▸ Problem description:
Retype the listing below line for line, but only from the line with "- Once the registration" down to the line with "- A Assembleia", inclusive. Pictures stay out.

======

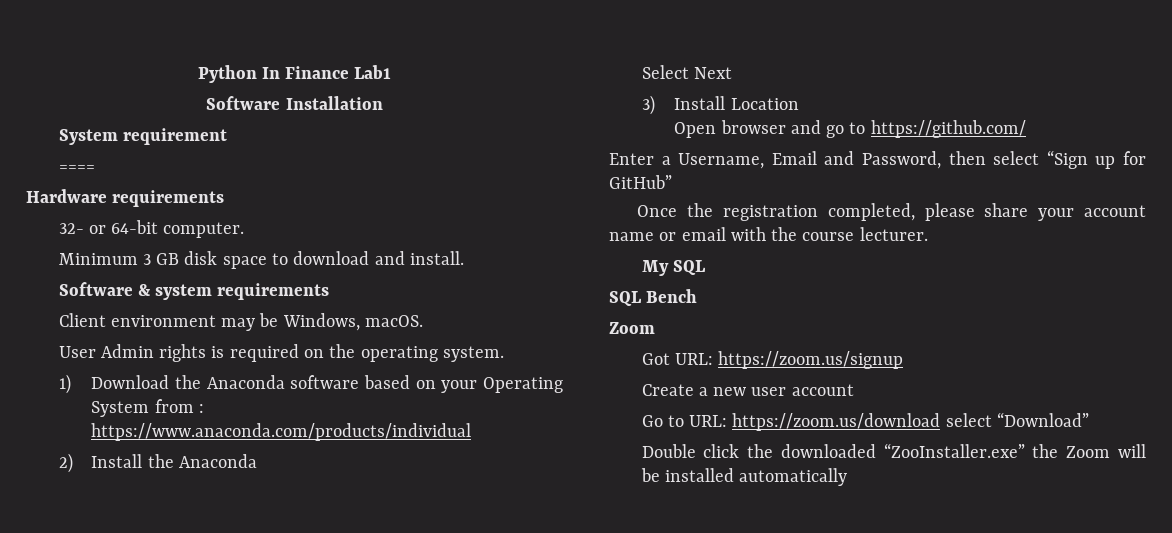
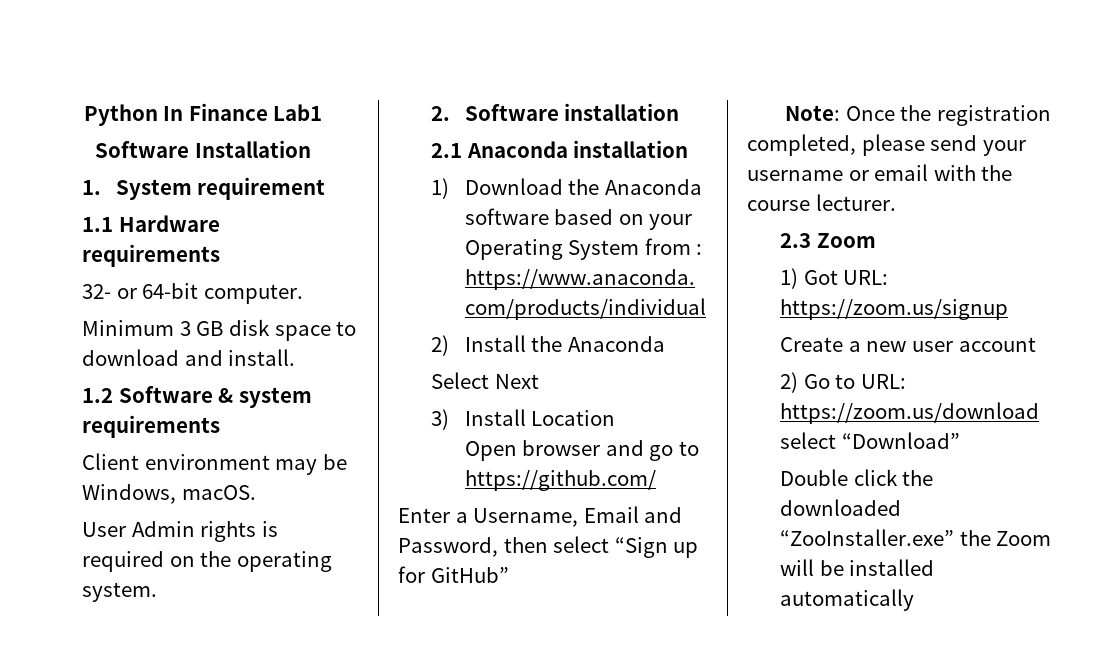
- System requirement
+ 1. System requirement
- ====
- Hardware requirements
+ 1.1 Hardware requirements
- Software & system requirements
+ 1.2 Software & system requirements
+ 2. Software installation
+ 2.1 Anaconda installation
- Once the registration completed, please share your account name or email with the course lecturer.
+ Note: Once the registration completed, please send your username or email with the course lecturer.
- My SQL
- SQL Bench
- Zoom
+ 2.3 Zoom
- Got URL: https://zoom.us/signup
+ 1) Got URL: https://zoom.us/signup
- Go to URL: https://zoom.us/download select “Download”
+ 2) Go to URL: https://zoom.us/download select “Download”

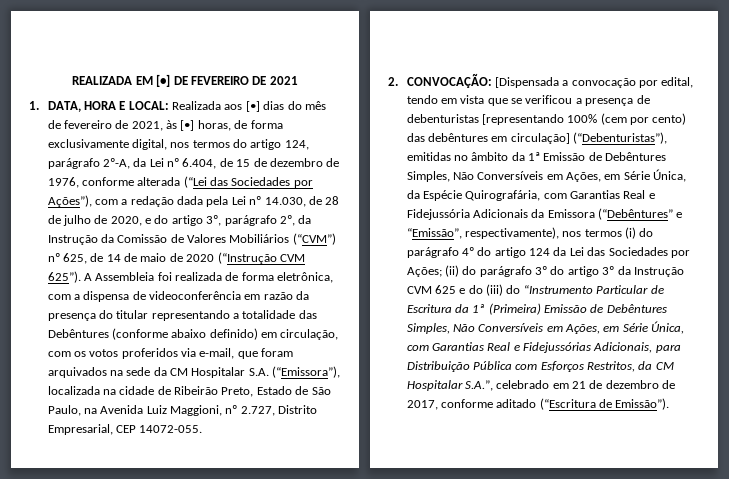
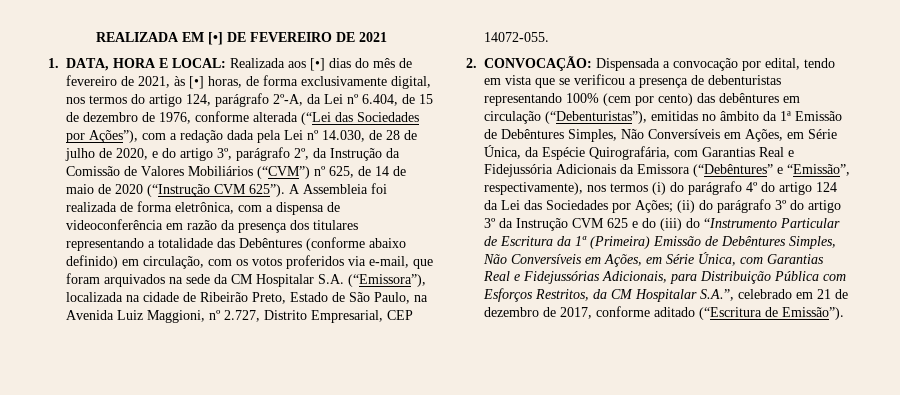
- A Assembleia foi realizada de forma eletrônica, com a dispensa de videoconferência em razão da presença do titular representando a totalidade das Debêntures (conforme abaixo definido) em circulação, com os votos proferidos via e-mail, que foram arquivados na sede da CM Hospitalar S.A. (“Emissora”), localizada na cidade de Ribeirão Preto, Estado de São Paulo, na Avenida Luiz Maggioni, nº 2.727, Distrito Empresarial, CEP 14072-055.
+ A Assembleia foi realizada de forma eletrônica, com a dispensa de videoconferência em razão da presença dos titulares representando a totalidade das Debêntures (conforme abaixo definido) em circulação, com os votos proferidos via e-mail, que foram arquivados na sede da CM Hospitalar S.A. (“Emissora”), localizada na cidade de Ribeirão Preto, Estado de São Paulo, na Avenida Luiz Maggioni, nº 2.727, Distrito Empresarial, CEP 14072-055.
- [Dispensada a convocação por edital, tendo em vista que se verificou a presença de debenturistas [representando 100% (cem por cento) das debêntures em circulação] (“Debenturistas”), emitidas no âmbito da 1ª Emissão de Debêntures Simples, Não Conversíveis em Ações, em Série Única, da Espécie Quirografária, com Garantias Real e Fidejussória Adicionais da Emissora (“Debêntures” e “Emissão”, respectivamente), nos termos (i) do parágrafo 4º do artigo 124 da Lei das Sociedades por Ações;
+ Dispensada a convocação por edital, tendo em vista que se verificou a presença de debenturistas representando 100% (cem por cento) das debêntures em circulação (“Debenturistas”), emitidas no âmbito da 1ª Emissão de Debêntures Simples, Não Conversíveis em Ações, em Série Única, da Espécie Quirografária, com Garantias Real e Fidejussória Adicionais da Emissora (“Debêntures” e “Emissão”, respectivamente), nos termos (i) do parágrafo 4º do artigo 124 da Lei das Sociedades por Ações;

======

▸ Written solution:
- Once the registration completed, please share your account name or email with the course lecturer.
+ Note: Once the registration completed, please send your username or email with the course lecturer.
- My SQL
- SQL Bench
- Zoom
+ 2.3 Zoom
- Got URL: https://zoom.us/signup
+ 1) Got URL: https://zoom.us/signup
- Go to URL: https://zoom.us/download select “Download”
+ 2) Go to URL: https://zoom.us/download select “Download”

- A Assembleia foi realizada de forma eletrônica, com a dispensa de videoconferência em razão da presença do titular representando a totalidade das Debêntures (conforme abaixo definido) em circulação, com os votos proferidos via e-mail, que foram arquivados na sede da CM Hospitalar S.A. (“Emissora”), localizada na cidade de Ribeirão Preto, Estado de São Paulo, na Avenida Luiz Maggioni, nº 2.727, Distrito Empresarial, CEP 14072-055.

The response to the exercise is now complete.